Repousse neuronale

La possibilité d’un mécanisme de repousse neuronale sous-jacent aux mécanismes de plasticité auditive repose sur l’hypothèse d’une infiltration de la région du cortex auditif déafférentée - devenue vacante secondairement à une lésion cochléaire localisée - par des branches terminales provenant des axones des neurones adjacents représentant des segments cochléaires intacts. Cette néo-synaptogénèse permettrait d’expliquer les modifications plastiques des cartes tonotopiques en faveur des fréquences qui bordent la région cochléaire lésée.

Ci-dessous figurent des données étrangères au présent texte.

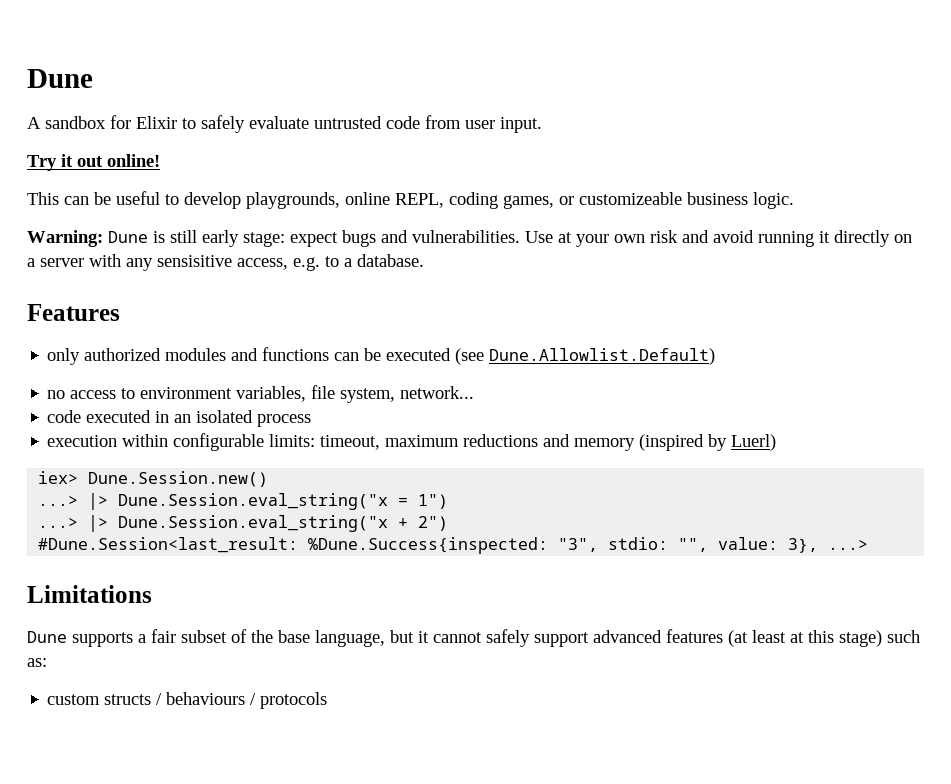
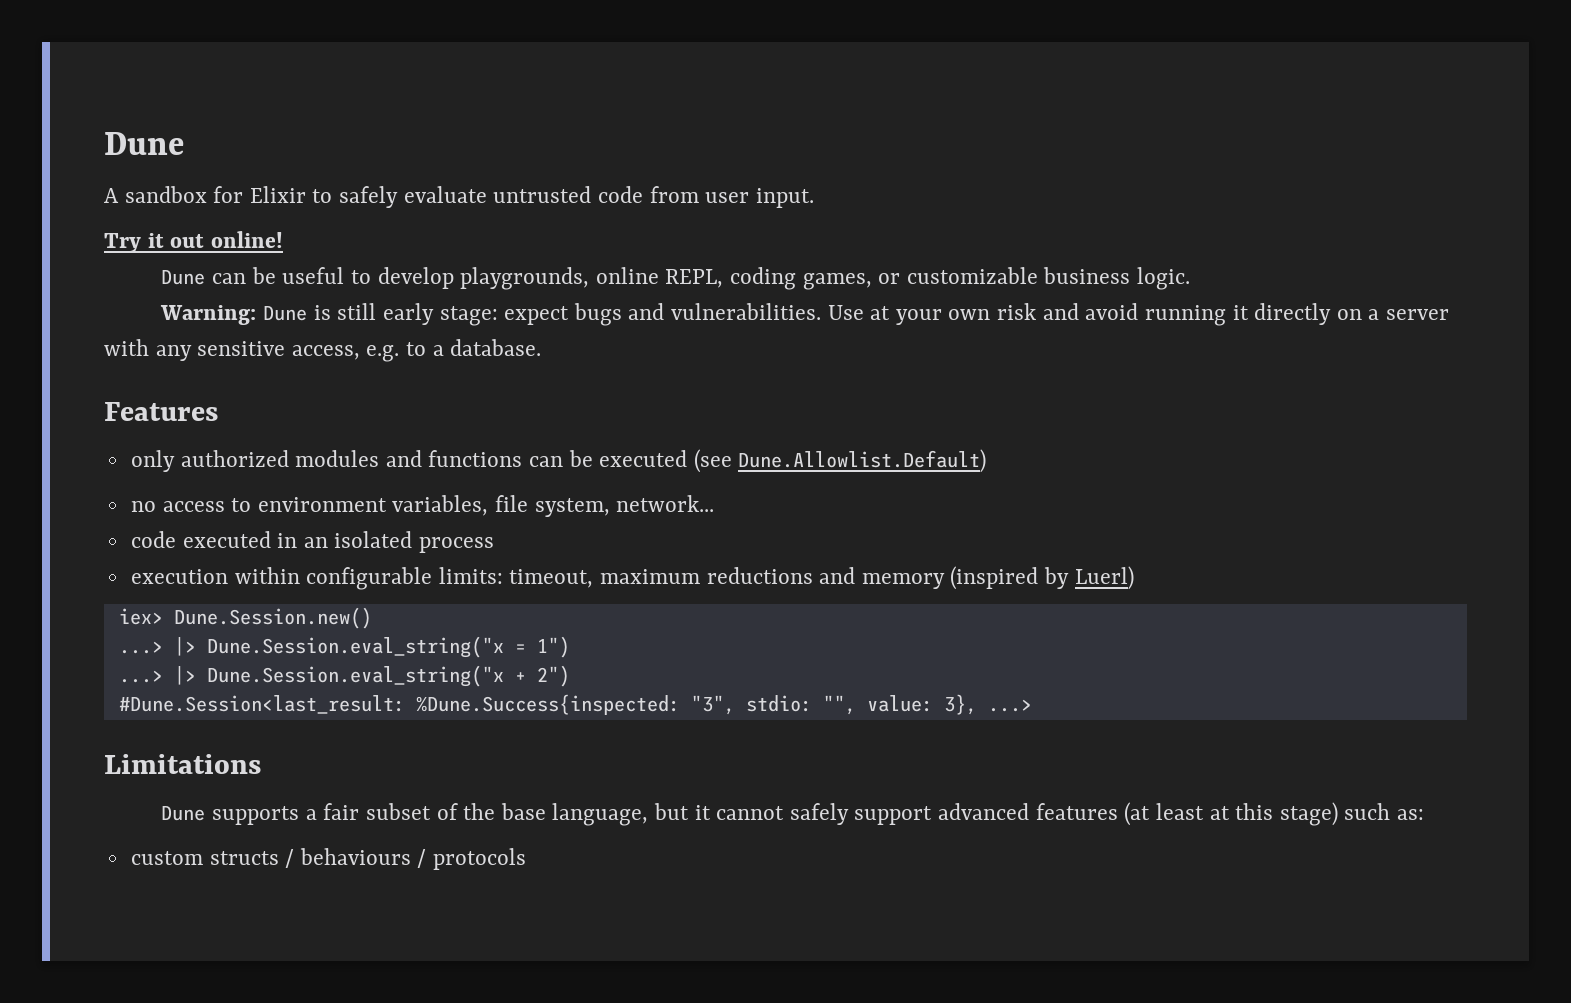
- This can be useful to develop playgrounds, online REPL, coding games, or customizeable business logic.
+ Dune can be useful to develop playgrounds, online REPL, coding games, or customizable business logic.
- Use at your own risk and avoid running it directly on a server with any sensisitive access, e.g. to a database.
+ Use at your own risk and avoid running it directly on a server with any sensitive access, e.g. to a database.

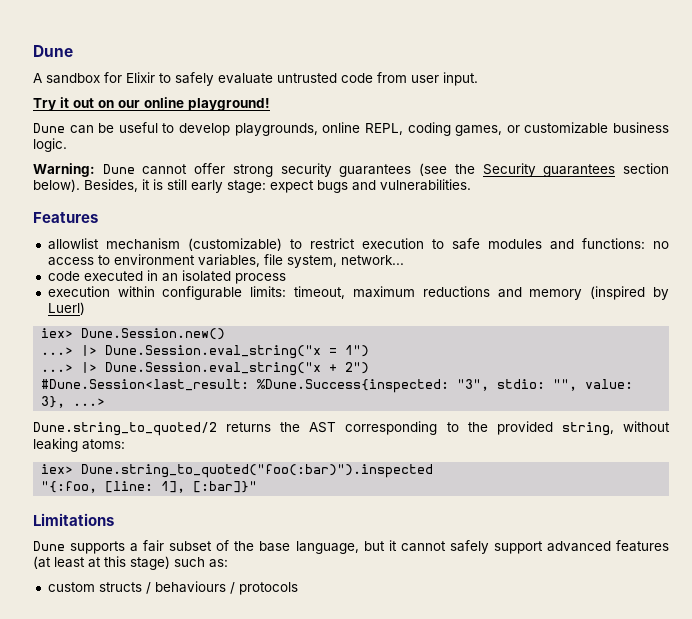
- Try it out online!
+ Try it out on our online playground!
- Warning: Dune is still early stage: expect bugs and vulnerabilities. Use at your own risk and avoid running it directly on a server with any sensitive access, e.g. to a database.
+ Warning: Dune cannot offer strong security guarantees (see the Security guarantees section below). Besides, it is still early stage: expect bugs and vulnerabilities.
  Features
- only authorized modules and functions can be executed (see Dune.Allowlist.Default)
- no access to environment variables, file system, network...
+ allowlist mechanism (customizable) to restrict execution to safe modules and functions: no access to environment variables, file system, network...
+ Dune.string_to_quoted/2 returns the AST corresponding to the provided string, without leaking atoms:
+ iex> Dune.string_to_quoted("foo(:bar)").inspected
+ "{:foo, [line: 1], [:bar]}"

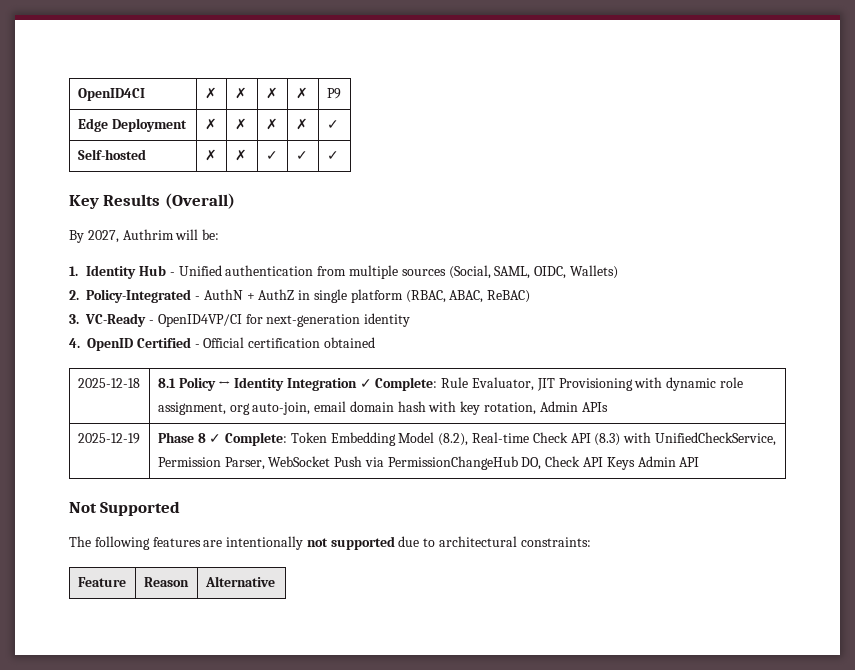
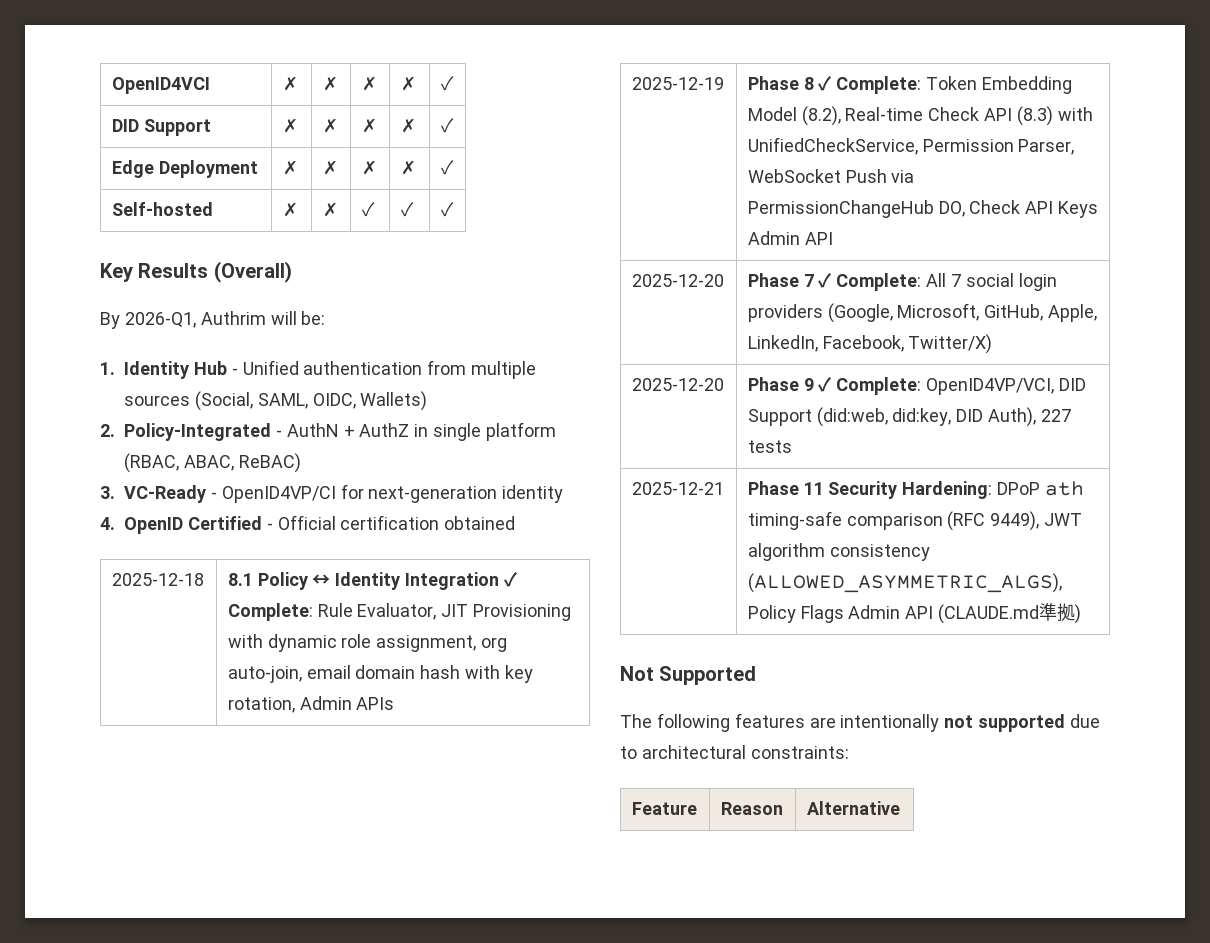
- OpenID4CI | ✗ | ✗ | ✗ | ✗ | P9
+ OpenID4VCI | ✗ | ✗ | ✗ | ✗ | ✓
+ DID Support | ✗ | ✗ | ✗ | ✗ | ✓
- By 2027, Authrim will be:
+ By 2026-Q1, Authrim will be:
+ 2025-12-20 | Phase 7 ✓ Complete: All 7 social login providers (Google, Microsoft, GitHub, Apple, LinkedIn, Facebook, Twitter/X)
+ 2025-12-20 | Phase 9 ✓ Complete: OpenID4VP/VCI, DID Support (did:web, did:key, DID Auth), 227 tests
+ 2025-12-21 | Phase 11 Security Hardening: DPoP ath timing-safe comparison (RFC 9449), JWT algorithm consistency (ALLOWED_ASYMMETRIC_ALGS), Policy Flags Admin API (CLAUDE.md準拠)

Des processus de repousse neuronale ont pu être mis en évidence sur des modèles animaux, au niveau du tronc cérébral. Chez le chinchilla adulte soumis à un traumatisme acoustique, on observe dans un premier temps une dégénération des cellules sensorielles du tour basal de la cochlée et des fibres du nerf cochléaire conduisant à une déafférentation du noyau cochléaire après un délai de 2 mois, une repousse axonale au niveau du noyau cochléaire et l’apparition de nouveaux boutons synaptiques (Bilak et coll., 1997). Des processus de synaptogénèse ont également pu être mis en évidence dans le noyau cochléaire après ablation de la cochlée chez le cobaye adulte (Benson et coll., 1997).Chez le rat cochléo-lésé, on observe une ré-expression de protéine GAP-43, un facteur de croissance présent à forte concentration dans les noyaux auditifs du tronc cérébral en période périnatale, au niveau des fibres du noyau cochléaire ventral ipsilatéral et des neurones du complexe olivaire supérieur (Illing, 2001; Illing & Horvath, 1995; Illing et coll., 1997). Néanmoins, chez la souris C57 adulte, il n’a pas été retrouvé de modifications des projections du noyau cochléaire vers le colliculus inférieur (Willott, 1996; Willott et coll., 1985). Dans l’hypothèse d’un processus de repousse neuronale, les axones se projetant dans la région du colliculus inférieur dévolue aux fréquences aiguës auraient dû provenir, une fois la surdité sur ces fréquences installée, de la région du noyau cochléaire dévolue aux fréquences intermédiaires.

Si la théorie de la repousse neuronale reste séduisante en cas de plasticité induite par la réhabilitation auditive ou bien l’apprentissage, elle s’accommode mal des phénomènes de plasticité de privation qui peuvent survenir immédiatement après une déafférentation sensorielle ou sensori-motrice (Calford & Tweedale, 1988, 1991; Chino et coll., 1992; Gilbert & Wiesel, 1992).